[Records excerpted from a collection]

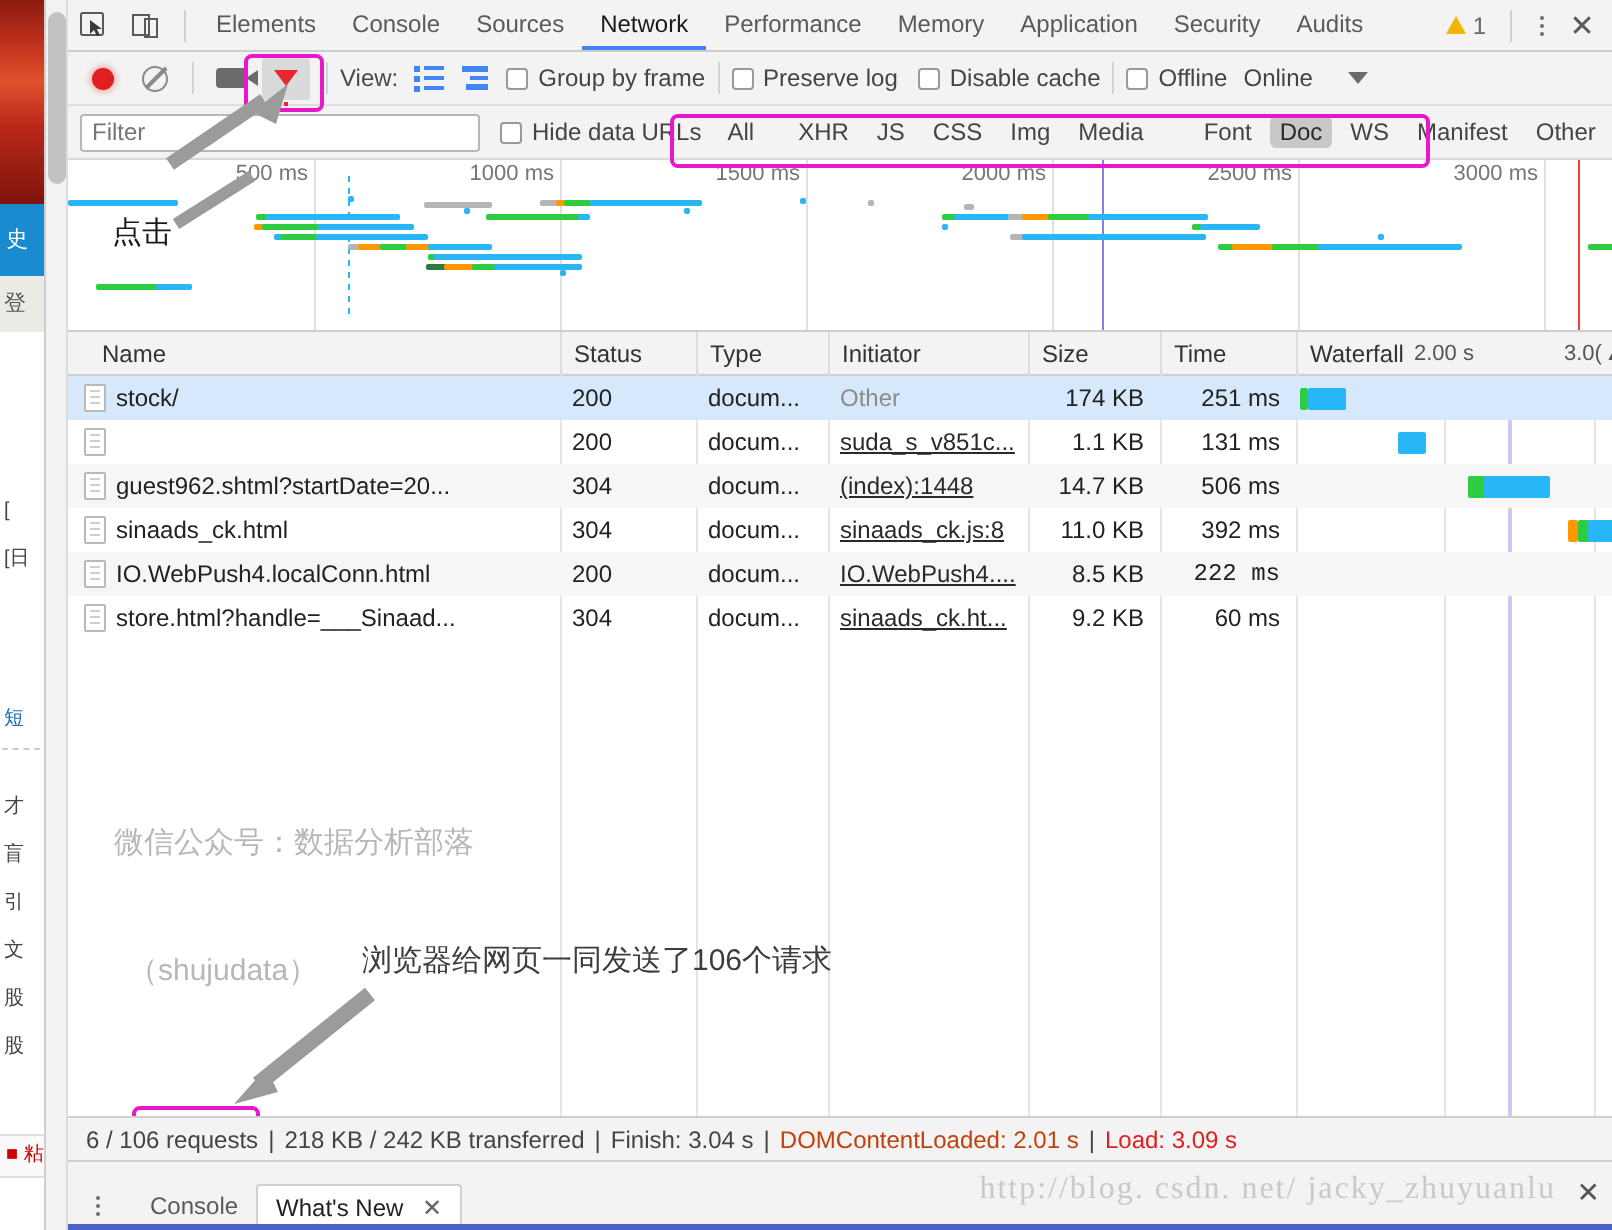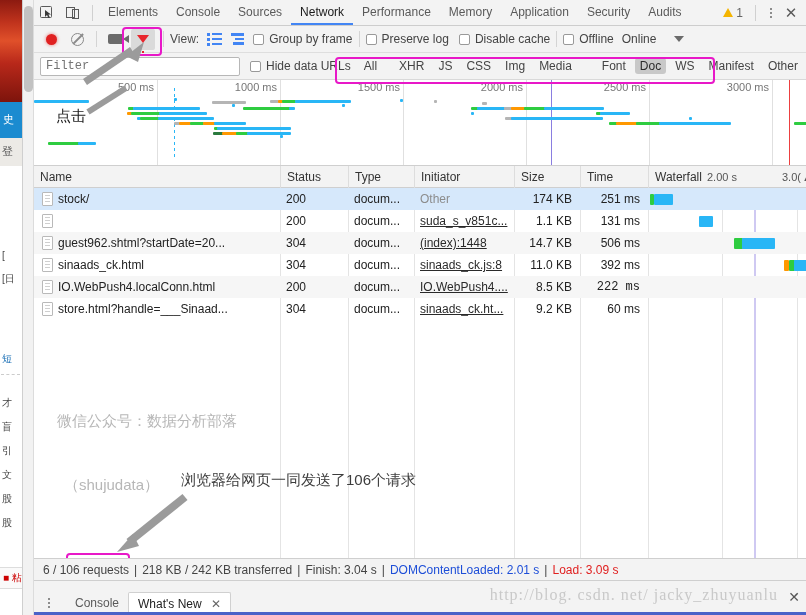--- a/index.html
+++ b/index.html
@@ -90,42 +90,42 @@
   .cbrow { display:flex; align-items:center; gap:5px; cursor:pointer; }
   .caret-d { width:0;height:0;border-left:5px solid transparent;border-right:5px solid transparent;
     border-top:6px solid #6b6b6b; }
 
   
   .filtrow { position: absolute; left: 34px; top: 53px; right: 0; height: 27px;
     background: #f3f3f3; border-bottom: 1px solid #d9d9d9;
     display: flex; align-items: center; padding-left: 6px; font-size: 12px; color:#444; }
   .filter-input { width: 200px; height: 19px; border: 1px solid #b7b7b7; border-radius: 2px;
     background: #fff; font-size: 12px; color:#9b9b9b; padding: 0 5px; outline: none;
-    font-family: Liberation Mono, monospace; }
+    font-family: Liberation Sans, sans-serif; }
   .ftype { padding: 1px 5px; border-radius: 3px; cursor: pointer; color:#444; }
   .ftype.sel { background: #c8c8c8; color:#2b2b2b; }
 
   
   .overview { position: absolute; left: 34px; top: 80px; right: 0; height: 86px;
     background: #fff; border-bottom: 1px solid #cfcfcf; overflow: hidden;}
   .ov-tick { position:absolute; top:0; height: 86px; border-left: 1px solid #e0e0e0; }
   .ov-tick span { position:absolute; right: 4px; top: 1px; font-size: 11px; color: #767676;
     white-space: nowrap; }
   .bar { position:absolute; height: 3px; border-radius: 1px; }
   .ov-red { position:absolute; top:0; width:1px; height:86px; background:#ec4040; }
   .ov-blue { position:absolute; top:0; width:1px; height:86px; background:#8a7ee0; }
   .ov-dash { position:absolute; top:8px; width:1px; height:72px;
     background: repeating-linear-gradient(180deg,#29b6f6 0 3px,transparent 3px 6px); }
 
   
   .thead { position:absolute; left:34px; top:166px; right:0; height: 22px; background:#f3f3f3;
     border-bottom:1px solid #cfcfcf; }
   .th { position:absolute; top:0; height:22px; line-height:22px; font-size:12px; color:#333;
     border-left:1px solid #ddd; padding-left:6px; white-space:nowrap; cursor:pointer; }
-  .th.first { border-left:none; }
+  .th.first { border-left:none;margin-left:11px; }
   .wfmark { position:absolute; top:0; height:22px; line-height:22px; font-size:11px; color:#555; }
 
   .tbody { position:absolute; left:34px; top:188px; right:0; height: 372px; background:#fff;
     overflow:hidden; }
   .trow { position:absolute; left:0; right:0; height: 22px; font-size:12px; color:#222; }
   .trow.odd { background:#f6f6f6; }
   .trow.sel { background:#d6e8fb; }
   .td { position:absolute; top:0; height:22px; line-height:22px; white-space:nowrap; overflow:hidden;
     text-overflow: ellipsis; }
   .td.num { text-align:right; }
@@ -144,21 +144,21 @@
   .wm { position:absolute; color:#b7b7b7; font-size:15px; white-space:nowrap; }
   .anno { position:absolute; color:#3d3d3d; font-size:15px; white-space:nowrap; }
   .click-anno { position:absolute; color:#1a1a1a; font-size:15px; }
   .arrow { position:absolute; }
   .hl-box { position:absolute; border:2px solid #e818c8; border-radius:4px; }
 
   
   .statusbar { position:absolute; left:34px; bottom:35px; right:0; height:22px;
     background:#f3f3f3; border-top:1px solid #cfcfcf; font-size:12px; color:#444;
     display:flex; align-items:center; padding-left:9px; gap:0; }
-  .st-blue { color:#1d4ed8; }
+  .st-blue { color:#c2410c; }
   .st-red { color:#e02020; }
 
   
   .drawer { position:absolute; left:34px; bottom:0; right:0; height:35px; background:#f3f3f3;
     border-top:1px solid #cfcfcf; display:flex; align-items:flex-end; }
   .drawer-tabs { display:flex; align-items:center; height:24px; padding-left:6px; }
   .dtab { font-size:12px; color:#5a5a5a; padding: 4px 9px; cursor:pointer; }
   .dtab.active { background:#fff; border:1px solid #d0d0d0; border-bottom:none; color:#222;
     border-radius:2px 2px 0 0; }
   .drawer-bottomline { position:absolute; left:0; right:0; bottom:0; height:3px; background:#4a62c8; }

==

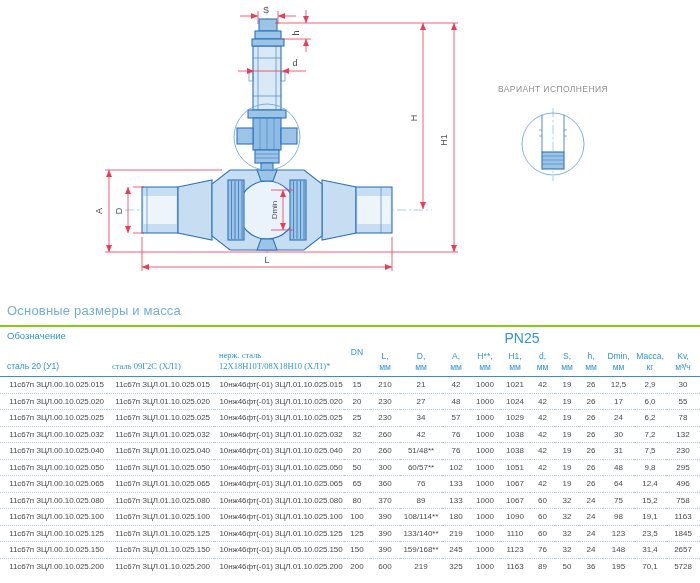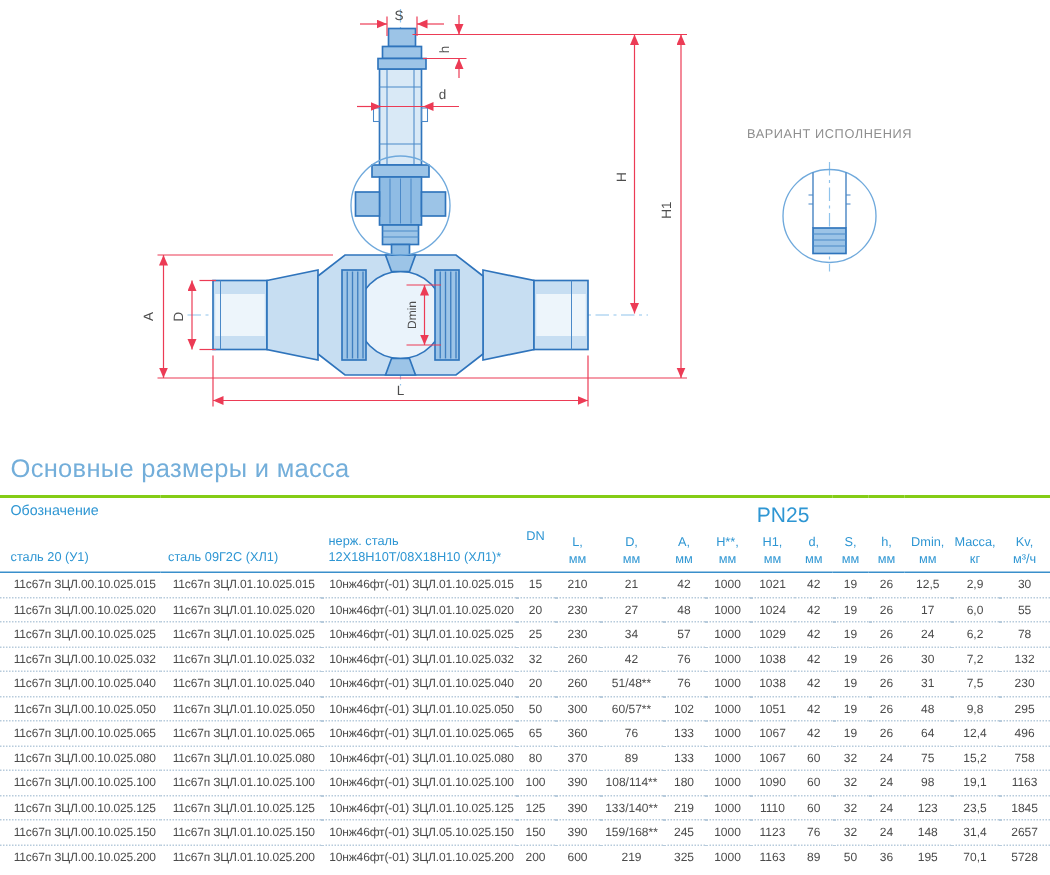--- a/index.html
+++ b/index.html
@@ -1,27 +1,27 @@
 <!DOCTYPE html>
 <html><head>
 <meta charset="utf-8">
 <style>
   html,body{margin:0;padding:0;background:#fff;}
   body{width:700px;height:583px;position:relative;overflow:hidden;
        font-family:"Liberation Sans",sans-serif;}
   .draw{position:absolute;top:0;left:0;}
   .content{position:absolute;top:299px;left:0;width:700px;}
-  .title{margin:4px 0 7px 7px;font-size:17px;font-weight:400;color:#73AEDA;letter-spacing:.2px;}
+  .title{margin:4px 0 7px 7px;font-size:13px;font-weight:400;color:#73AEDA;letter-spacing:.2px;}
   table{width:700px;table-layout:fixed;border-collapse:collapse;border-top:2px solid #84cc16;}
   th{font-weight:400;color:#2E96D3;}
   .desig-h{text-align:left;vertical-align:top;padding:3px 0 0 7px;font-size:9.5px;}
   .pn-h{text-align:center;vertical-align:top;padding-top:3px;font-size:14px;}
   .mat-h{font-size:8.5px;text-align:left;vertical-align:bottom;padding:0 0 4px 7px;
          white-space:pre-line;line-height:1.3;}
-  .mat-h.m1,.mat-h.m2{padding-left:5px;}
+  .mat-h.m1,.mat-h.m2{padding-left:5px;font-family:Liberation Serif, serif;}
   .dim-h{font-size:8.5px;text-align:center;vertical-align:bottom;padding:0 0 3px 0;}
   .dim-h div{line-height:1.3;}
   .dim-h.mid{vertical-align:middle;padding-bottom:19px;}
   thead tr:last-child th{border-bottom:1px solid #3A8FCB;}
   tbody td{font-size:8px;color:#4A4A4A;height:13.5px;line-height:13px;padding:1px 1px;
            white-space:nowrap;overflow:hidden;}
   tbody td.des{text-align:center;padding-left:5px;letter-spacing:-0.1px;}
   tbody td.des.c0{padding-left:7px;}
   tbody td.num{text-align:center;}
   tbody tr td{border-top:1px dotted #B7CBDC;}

...

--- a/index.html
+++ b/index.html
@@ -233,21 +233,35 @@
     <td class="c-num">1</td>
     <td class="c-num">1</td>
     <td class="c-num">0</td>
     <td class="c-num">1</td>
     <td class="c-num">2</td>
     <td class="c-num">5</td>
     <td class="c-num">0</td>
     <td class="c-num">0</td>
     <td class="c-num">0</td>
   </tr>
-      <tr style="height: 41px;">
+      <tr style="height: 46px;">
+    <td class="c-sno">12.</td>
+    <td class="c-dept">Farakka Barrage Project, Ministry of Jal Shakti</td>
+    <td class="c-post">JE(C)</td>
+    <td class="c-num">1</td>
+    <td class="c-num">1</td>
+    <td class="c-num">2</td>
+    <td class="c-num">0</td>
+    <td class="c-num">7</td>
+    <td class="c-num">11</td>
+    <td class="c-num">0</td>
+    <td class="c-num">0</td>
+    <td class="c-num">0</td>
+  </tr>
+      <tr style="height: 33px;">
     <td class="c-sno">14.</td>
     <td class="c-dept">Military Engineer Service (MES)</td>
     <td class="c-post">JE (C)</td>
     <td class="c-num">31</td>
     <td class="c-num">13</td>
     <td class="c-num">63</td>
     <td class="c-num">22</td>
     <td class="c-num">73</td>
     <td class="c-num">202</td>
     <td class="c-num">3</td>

▶ Instructions for the task: Copy each line in the entries above where the word "margin" shows up.

▶ Written response:
+  .th.first { border-left:none;margin-left:11px; }
   html,body{margin:0;padding:0;background:#fff;}
-  .title{margin:4px 0 7px 7px;font-size:17px;font-weight:400;color:#73AEDA;letter-spacing:.2px;}
+  .title{margin:4px 0 7px 7px;font-size:13px;font-weight:400;color:#73AEDA;letter-spacing:.2px;}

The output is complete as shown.